Yes, before hardware inline kTLS offload, we were limited to 200Gb/s or so with Naples. With Rome, its a bit higher. But hardware inline kTLS with the Mellanox CX6-DX eliminates memory bandwidth as a bottleneck.
The current bottleneck is IO related, and its unclear what the issue is. We're working with the hardware vendors to try to figure it out. We should be getting about 390Gb/s
> But hardware inline kTLS with the Mellanox CX6-DX eliminates memory bandwidth as a bottleneck.
For a while now I had operated under the assumption that CPU-based crypto with AES-GCM was faster than most hardware offload cards. What makes the Mellanox NIC perform better?
I.e.: Why does memory bandwidth matter to TLS? Aren't you encrypting data "on the fly", while it is still resident in the CPU caches?
> We're working with the hardware vendors to try to figure it out. We should be getting about 390Gb/s
Something I explained to a colleague recently is that a modern CPU gains or loses more computer power from a 1° C temperature difference in the room's air than my first four computers had combined.
You're basically complaining that you're unable to get a mere 10% of the expected throughput. But put in absolute terms, that's 40 Gbps, which is about 10x more than what a typical server in 2020 can put out on the network. (Just because you have 10 Gbps NICs doesn't mean you can get 10 Gbps! Try iperf3 and you'll be shocked that you're lucky if you can crack 5 Gbps in practice)
> For a while now I had operated under the assumption that CPU-based crypto with AES-GCM was faster than most hardware offload cards. What makes the Mellanox NIC perform better?
> I.e.: Why does memory bandwidth matter to TLS? Aren't you encrypting data "on the fly", while it is still resident in the CPU caches?
It may depend on what you're sending. Netflix's use case is generally sending files. If you're doing software encryption you would load the plain text file into memory (via the filesystem/unified buffer cache), then write the (session specific) encrypted text into separate memory, then tell give that memory to the NIC to send out.
If the NIC can do the encryption, you would load the plain text into memory, then tell the NIC to read from that memory to encrypt and send out. That saves at least a write pass, and probably a read pass. (256 MB of L3 cache on latest EPYC is a lot, but it's not enough to expect cached reads from the filesystem to hit L3 that often, IMHO)
If my guestimate is right, a cold file would go from hitting memory 4 times to hitting it twice. And a file in disk cache would go from 3 times to once; the CPU doesn't need to touch the memory if it's in the disk cache.
Not that this is a totally different case from encrypting dynamic data that's necessarily touched by the CPU.
> You're basically complaining that you're unable to get a mere 10% of the expected throughput. But put in absolute terms, that's 40 Gbps, which is about 10x more than what a typical server in 2020 can put out on the network. (Just because you have 10 Gbps NICs doesn't mean you can get 10 Gbps!

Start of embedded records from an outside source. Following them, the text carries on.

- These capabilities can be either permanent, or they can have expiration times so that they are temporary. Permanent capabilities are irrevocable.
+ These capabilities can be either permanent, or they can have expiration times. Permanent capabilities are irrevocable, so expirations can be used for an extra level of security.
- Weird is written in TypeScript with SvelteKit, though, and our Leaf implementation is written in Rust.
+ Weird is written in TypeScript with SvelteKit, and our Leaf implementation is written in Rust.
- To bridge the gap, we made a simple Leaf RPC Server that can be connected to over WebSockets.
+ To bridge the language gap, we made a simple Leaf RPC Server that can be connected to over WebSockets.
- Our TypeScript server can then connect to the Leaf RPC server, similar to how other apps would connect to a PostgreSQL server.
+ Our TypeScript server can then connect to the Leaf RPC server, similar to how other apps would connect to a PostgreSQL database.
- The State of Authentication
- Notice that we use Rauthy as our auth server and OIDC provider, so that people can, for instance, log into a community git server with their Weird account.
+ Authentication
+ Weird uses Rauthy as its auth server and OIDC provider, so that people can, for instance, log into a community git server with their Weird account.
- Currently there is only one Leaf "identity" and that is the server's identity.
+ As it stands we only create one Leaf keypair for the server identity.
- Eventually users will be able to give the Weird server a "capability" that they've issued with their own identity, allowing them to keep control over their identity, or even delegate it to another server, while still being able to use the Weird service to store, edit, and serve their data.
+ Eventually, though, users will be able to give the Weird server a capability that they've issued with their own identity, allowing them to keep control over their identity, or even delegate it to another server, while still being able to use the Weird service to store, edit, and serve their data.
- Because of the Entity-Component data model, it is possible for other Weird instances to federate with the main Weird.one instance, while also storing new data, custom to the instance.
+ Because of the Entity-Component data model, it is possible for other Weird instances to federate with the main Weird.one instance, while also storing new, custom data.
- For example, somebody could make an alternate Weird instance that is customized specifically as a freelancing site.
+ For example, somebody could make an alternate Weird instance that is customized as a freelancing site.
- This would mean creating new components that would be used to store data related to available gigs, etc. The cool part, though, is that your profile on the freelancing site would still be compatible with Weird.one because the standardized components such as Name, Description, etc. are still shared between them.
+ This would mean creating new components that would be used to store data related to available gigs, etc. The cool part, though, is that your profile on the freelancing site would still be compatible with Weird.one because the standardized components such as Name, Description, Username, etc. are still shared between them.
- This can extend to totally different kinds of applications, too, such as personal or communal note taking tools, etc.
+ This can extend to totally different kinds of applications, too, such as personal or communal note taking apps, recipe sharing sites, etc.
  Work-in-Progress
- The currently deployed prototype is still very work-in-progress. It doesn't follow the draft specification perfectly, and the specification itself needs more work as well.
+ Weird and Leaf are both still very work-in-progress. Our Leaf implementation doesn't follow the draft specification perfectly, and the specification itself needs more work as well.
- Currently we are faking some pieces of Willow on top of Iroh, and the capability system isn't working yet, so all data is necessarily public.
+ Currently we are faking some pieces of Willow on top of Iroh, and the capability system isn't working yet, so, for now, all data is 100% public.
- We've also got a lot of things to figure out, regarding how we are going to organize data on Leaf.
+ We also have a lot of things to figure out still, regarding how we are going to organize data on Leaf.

Try iperf3 and you'll be shocked that you're lucky if you can crack 5 Gbps in practice)
I had no problem serving 10 Gbps of files on a dual Xeon E5-2690 (v1; a 2012 CPU), although that CPU isn't great at AES, so I think it only did 8 Gbps or so with TLS; the next round of servers for that role had 2x 10G and 2690 v3 or v4 (2014 or 2016; but I can't remember when we got them) and thanks to better AES instructions, they were able to do 20 G (and a lot more handshakes/sec too). If your 2020 servers aren't as good as my circa 2012 servers were, you might need to work on your stack. OTOH, bulk file serving for many clients can be different than a single connection iperf.

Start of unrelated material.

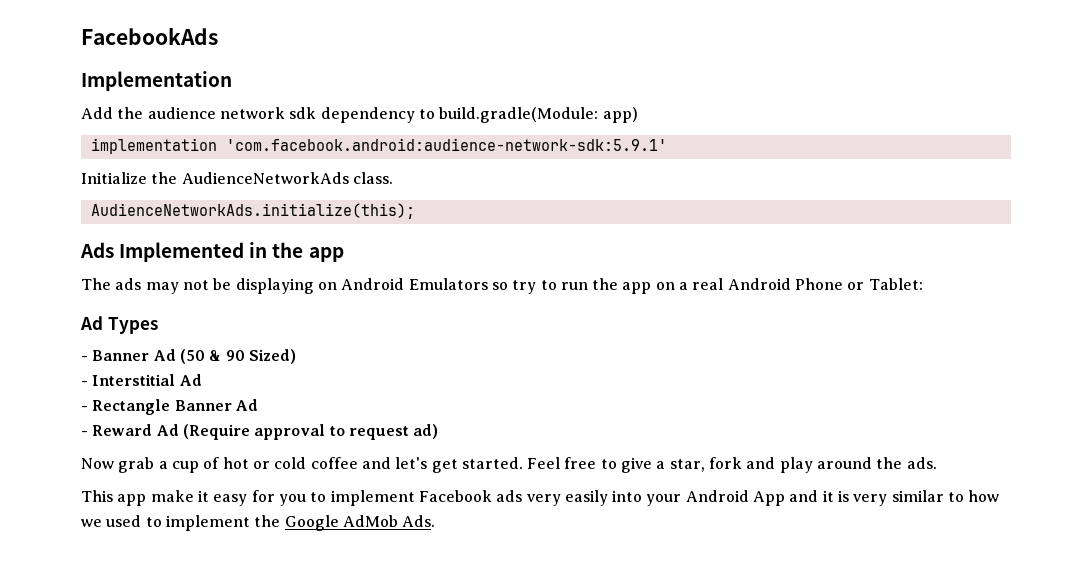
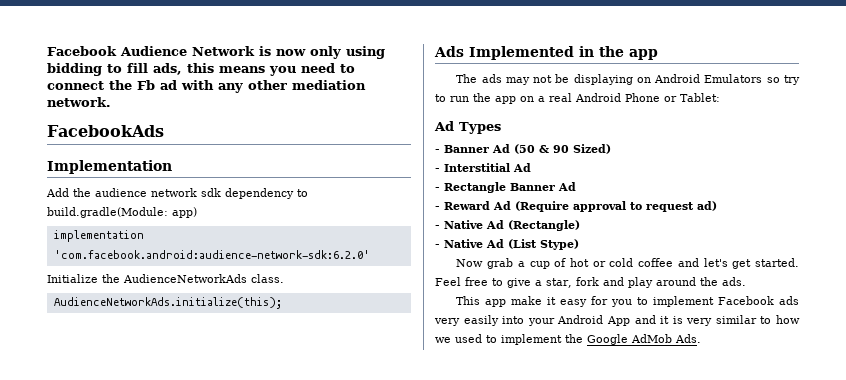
+ Facebook Audience Network is now only using bidding to fill ads, this means you need to connect the Fb ad with any other mediation network.
- implementation 'com.facebook.android:audience-network-sdk:5.9.1'
+ implementation 'com.facebook.android:audience-network-sdk:6.2.0'
+ - Native Ad (Rectangle)
+ - Native Ad (List Stype)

> If my guestimate is right, a cold file would go from hitting memory 4 times to hitting it twice. And a file in disk cache would go from 3 times to once; the CPU doesn't need to touch the memory if it's in the disk cache.
> I.e.: Why does memory bandwidth matter to TLS? Aren't you encrypting data "on the fly", while it is still resident in the CPU caches?
I assume NF's software pipeline is zero copy, so if TLS is done in the NIC data only gets read from memory once when it is DMA'd to the NIC. With software TLS you need to read the data from memory (assuming it's not already in cache, which given the size of data NF deals with is unlikely), encrypt it, then write it back out to main memory so it can be DMA'd to the NIC. I know Intel has some fancy tech that can DMA directly to/from the CPU's cache, but I don't think AMD has that capability (yet).
> Try iperf3 and you'll be shocked that you're lucky if you can crack 5 Gbps in practice
Easy line rate if you crank the MTU all the way to 9000 :D
> modern CPU gains or loses more computer power from a 1° C temperature difference in the room's air
If you're using the boost algorithm rather than a static overclock, and when that boost is thermally limited rather than current limited. With a good cooler it's not too hard to always have thermal headroom.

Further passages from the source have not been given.